Poems of Aduri Satyavathi Devi
Poem-3
My Great Desire
Telugu Original: Aduri Satyavathi Devi
English Translation: RS Sudarshanam
It isn’t a musical string for delicate play,
It isn’t a solid object to be left behind,
Maybe it is a note filled with anguish,
A vibrant ecstasy born of aesthetic delight,
It arises where the conscious meets the unconscious,
It is a mercurial vision,
It is a vision of transparency.
Sometimes with gentle and delicate touch,
Sometimes shocking like a whiplash of light,
It encircles me; it drives me round and round.
It sets fire to my dormant hunger for knowledge,
And flings me against sword like questions.
Then tremulously I creep like the worm
And know not where I go.
With my body half-crushed, I am driven
By a thirst for beauty and a host of desires.
It’s a dumb show, with neither sound nor emotion.
I sense that before it could assume flesh and blood,
It had been rejected age after age—
I was flung again and again far into the void,
Where, in my loneliness and untouchability,
I suffered.
When I’d struggle by myself to gain stability
and selfhood,
Death came in waves and drenched me.
I got drowned countless times,
I cast away garments numberless,
But it’s the same touch, the same illusion
That overpowered me,
the me which is not the true me.
The fragment of a self-imprisoned in the body
Runs as a quest for beauty to the ends of the oceans,
To the edges of the valleys of gushing waters,
And to the very lights of the sky.
It drinks of the forest beauties,
It rests on the Lavanga creepers
It draws breath from the Rudraksha bushes
And it rises up with the sun’s rays.
That seed of energy, so evolving in stages
May finally shine as the love of universal man,
As the beacon of undying jewel-light,
So that man may be reborn as man and maharishi,
That is my great wish…my great desire!
*****
Telugu Original : ‘Mahat Kaanksha’

Aduri Satyavathi Devi was born in Guntur in the year 1948 and settled in Visakhapatnam after marriage in 1969. She began her literary career as a lyricist at the age of 13. She wrote a variety of lyrics numbering about 300 — light, classical, devotional, patriotic, children’s and others. More than 50 songs of Satyavati Devi were broadcast over All India Radio.
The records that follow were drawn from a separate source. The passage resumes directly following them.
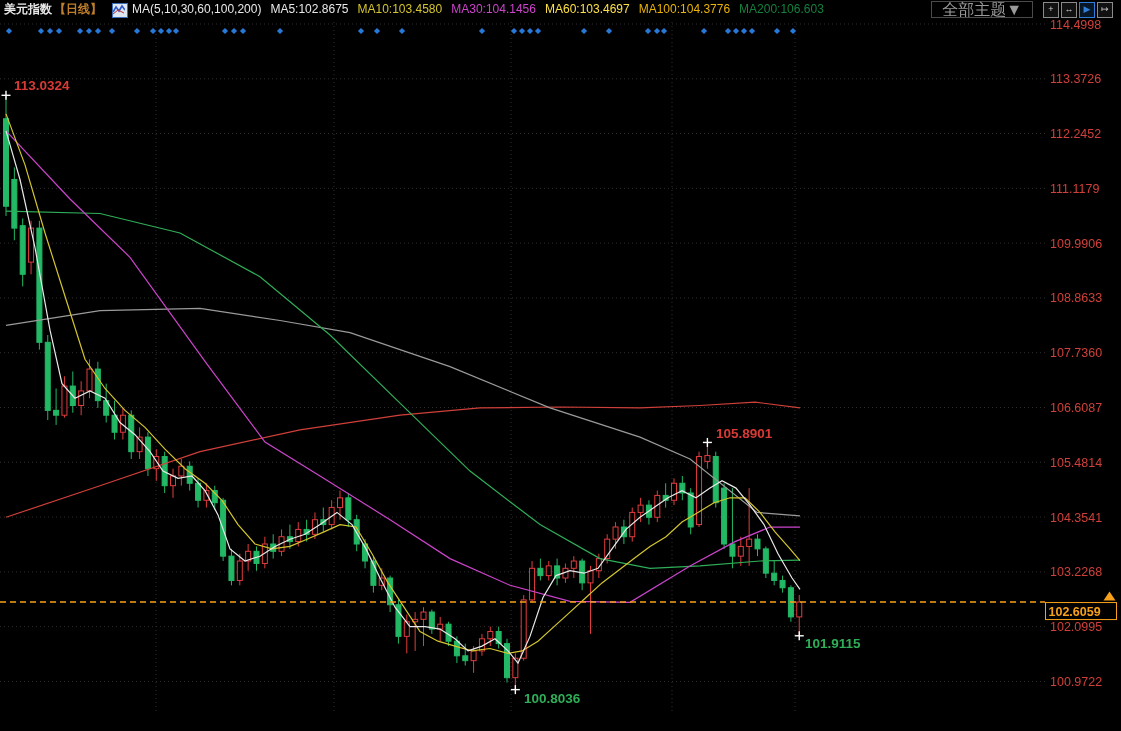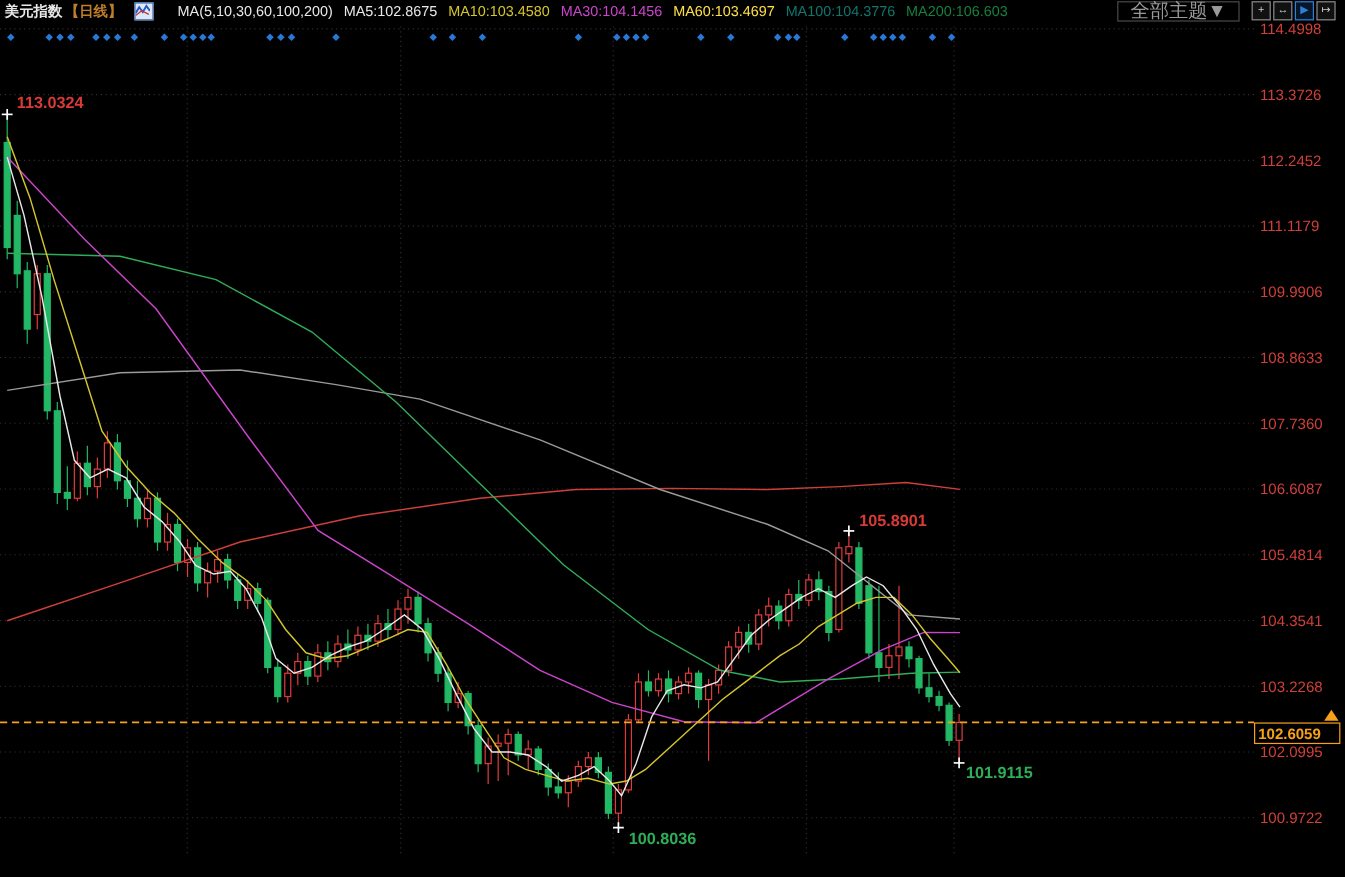"美元指数" #header { align-items: center -> flex-end }
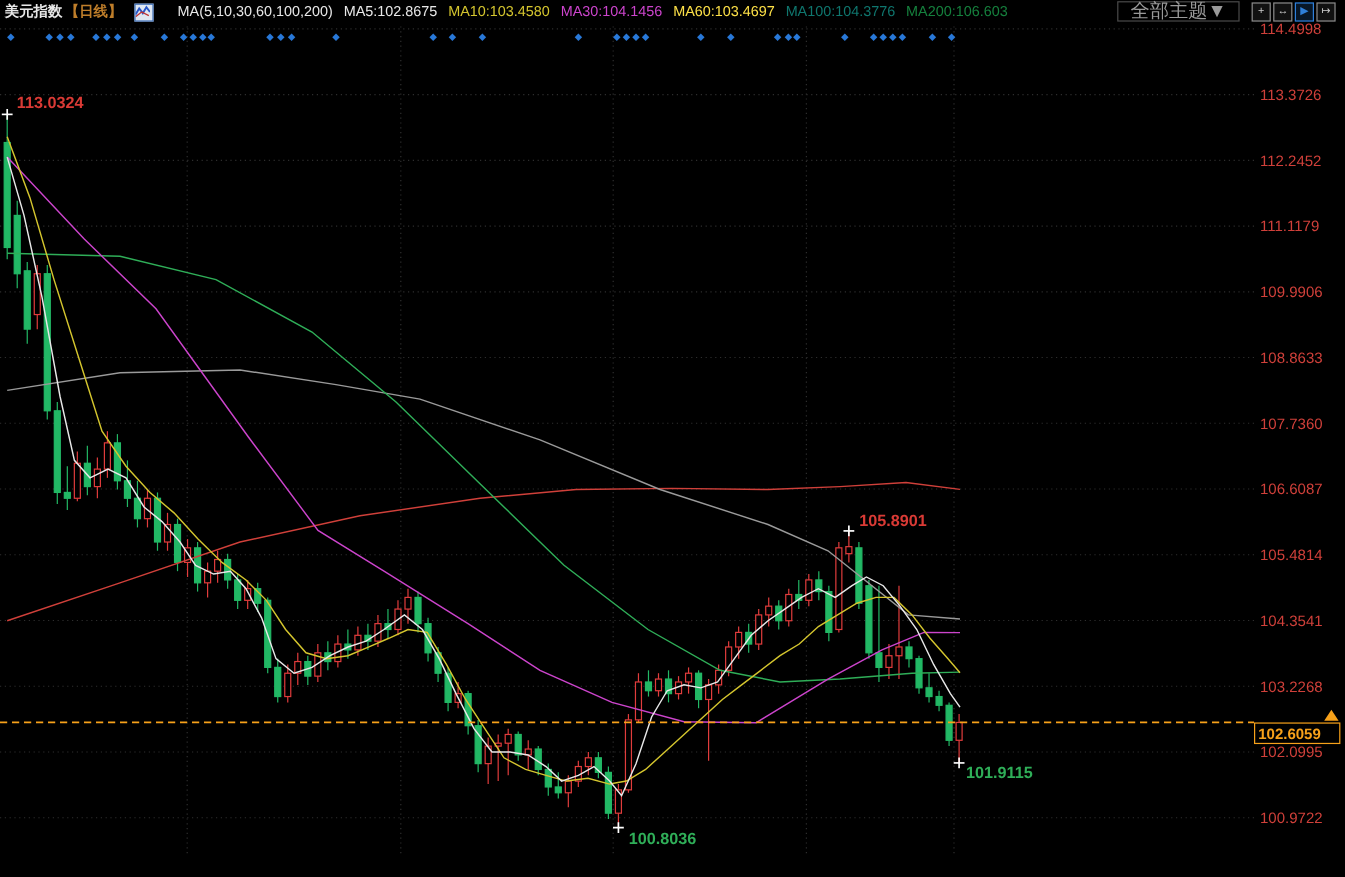"MA(5,10,30,60,100,200)" #header .ma { margin-left: 16px -> 0 }
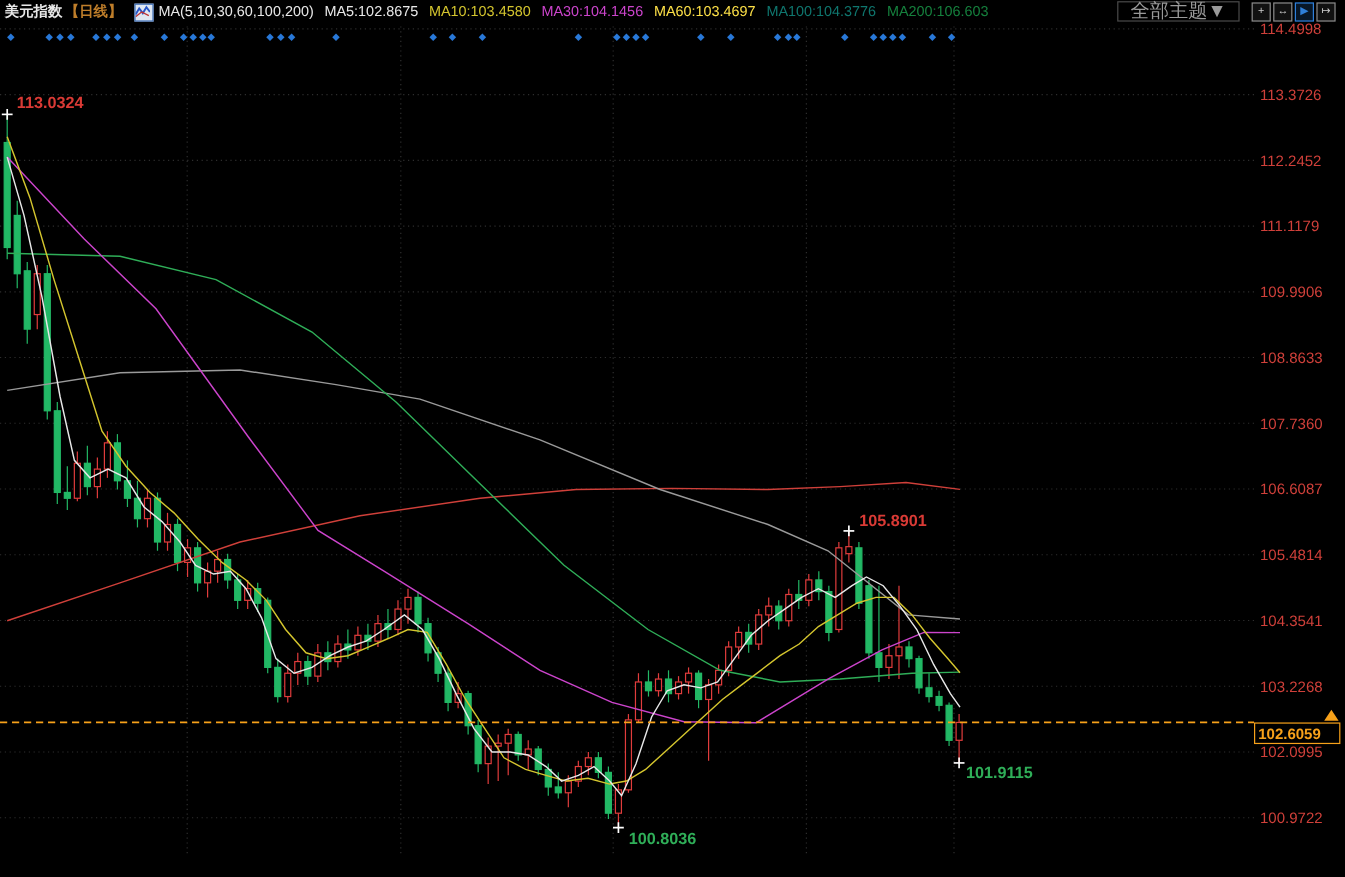"MA100:104.3776" span.mav { color: #0f766e -> #eab308 }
Eventually she made forays into various other literary genres like Poetry, Short story, Essay, Radio Play, Musical Feature, Books, Film reviews, Forewords etc..She created a substantial corpus of poetry with more than 180 poems included in 4 anthologies of poetry. She received accolades from readers, scholars, critics and litterateurs for her sensitive rendering of poems. She participated in many Poetry Meets, Festivals conducted by All India Radio, Doordarshan and the Sahitya Akademi. She was widely translated into English and Hindi. Some of the translations appeared in renowned journals like Indian Literature (English), and Samakaaleen Bharateeya Saahitya (Hindi).
She published her first volume of lyrics Vennello Venugaanam in 1988. Her first volume of poetry Rekkamudavani Raagam was published in 1992 followed by Jalapaata Geetam in 1997 and Veyirangula Velugu Raagam in 2006. Hindi translation of Rekkamudavani Raagam came out in 2008 as “Pankh an Modnevaalaa Raag” and a miscellany of various facets of her literary endeavour Vennela Paarijaataalu was published posthumously in Dec 2008. She received many prizes and awards for her literary pursuits and accomplishments like STVD Kalasamithi Award for Rekkamudavani Raagam in 1993, and Telugu University’s “Pratibha Puraskaram” as “Best Poet” in 1994, “Krishna Sastry Award” from Andhra Lalita Kala Samithi (Secunderabad) in 1998, UNESCO Literary Award in 2000, and “Ramavruksha Benipuri Janma Sataabdi Sammaan” from Jaimuni Academy (Panipat) in 2002. An English translation of her poem, “Veyirekkala Pavuram” (Myriad Winged Bird) has been included in the syllabus of English texts in the poetry section of Degree year students by the Common Core syllabus Committee in AP from 2008.